Kardinal Reinhard Marx hat die CSU vor einem fortschreitenden Rechts-Kurs gewarnt. "Zu meinen, wir wandern am besten alle nach rechts, weil der Zeitgeist nach rechts wandert – das halte ich für eine falsche Einschätzung", sagt der Vorsitzende der Deutschen Bischofskonferenz der Wochenzeitung DIE ZEIT. "Eine Partei, die sich für das C im Namen entschieden hat, geht eine Verpflichtung ein", mahnt Marx, "Nationalist sein und katholisch sein, das geht nicht."
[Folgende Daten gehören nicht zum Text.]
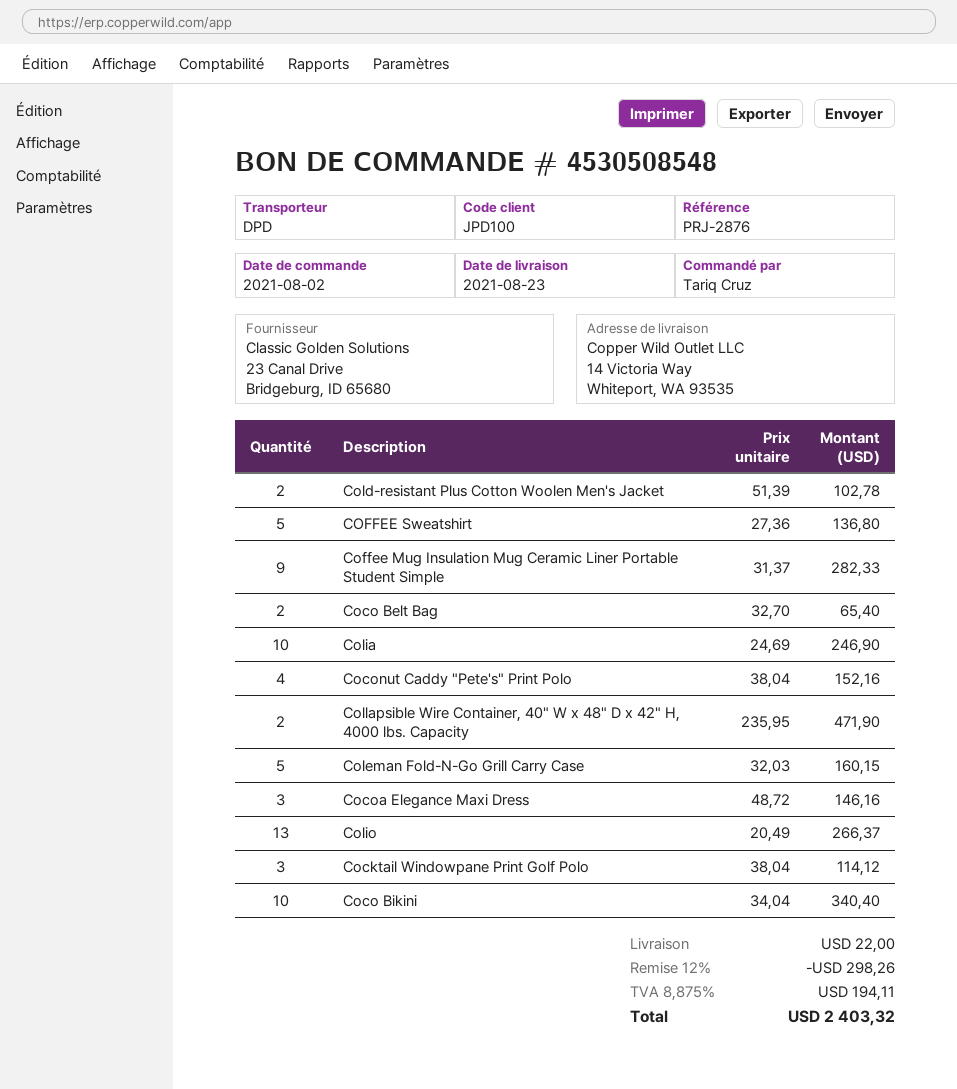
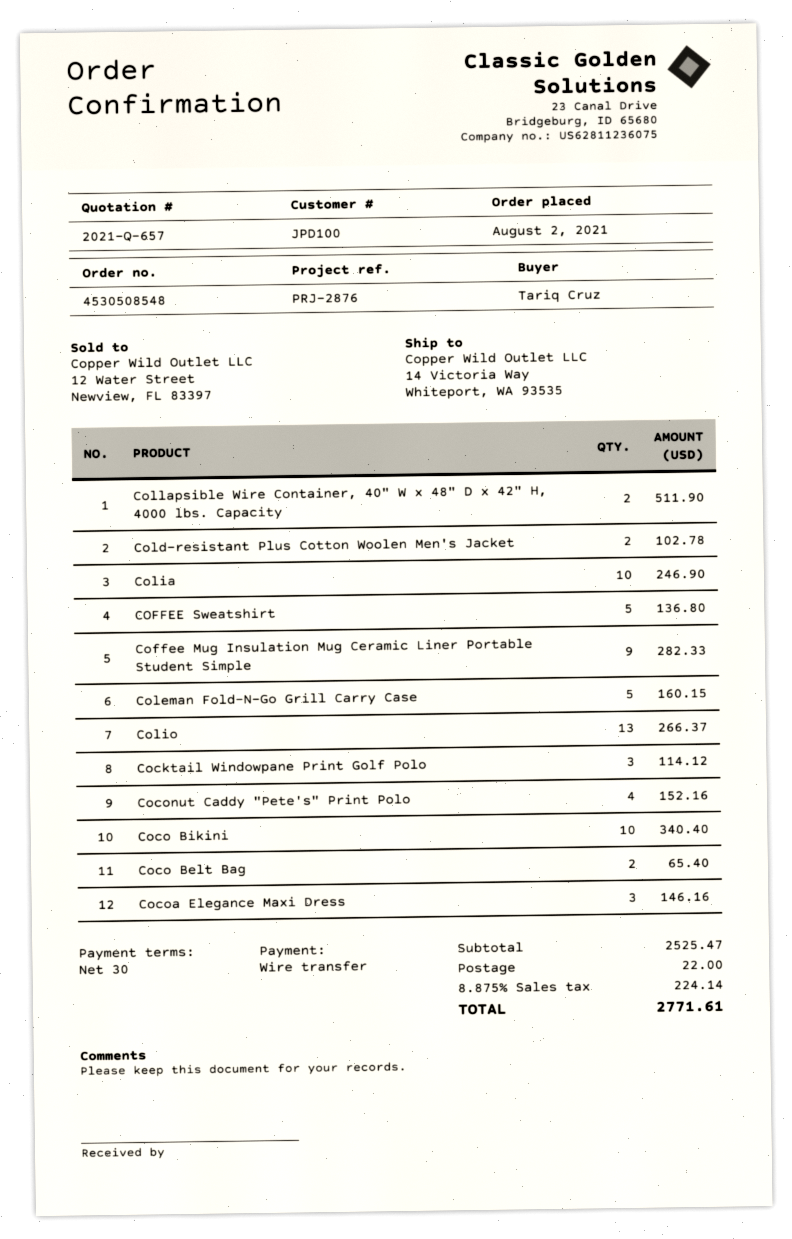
Collapsible Wire Container, 40" W x 48" D x 42" H, 4000 lbs. Capacity: 2 for 471.90 -> 2 for 511.90
discount: 12% = 298.26 -> none
tax: 8.875% = 194.11 -> 8.875% = 224.14
total: 2403.32 -> 2771.61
Marx beklagt außerdem eine leichtfertige Wortwahl in der Politik: "Dass weite Teile der Gesellschaft verbal radikaler werden, sehe ich mit Sorge." In dem Zusammenhang kritisiert er sowohl CSU-Chef Horst Seehofer als auch den bayerischen Ministerpräsidenten Markus Söder. Dass Bundesinnenminister Seehofer seinen 69. Geburtstag mit 69 Abschiebungen am selben Tag in Verbindung gebracht hatte, nennt der Kardinal "höchst unangemessen". Dies "hat zu Recht viele empört". Mit Verständnislosigkeit reagierte Marx auch auf Söders Vokabel eines Asyltourismus: "Das klingt, als wären da Leute unterwegs in den Ferien", so Marx, doch "viele riskieren ihr Leben, viele sterben auf dem Weg".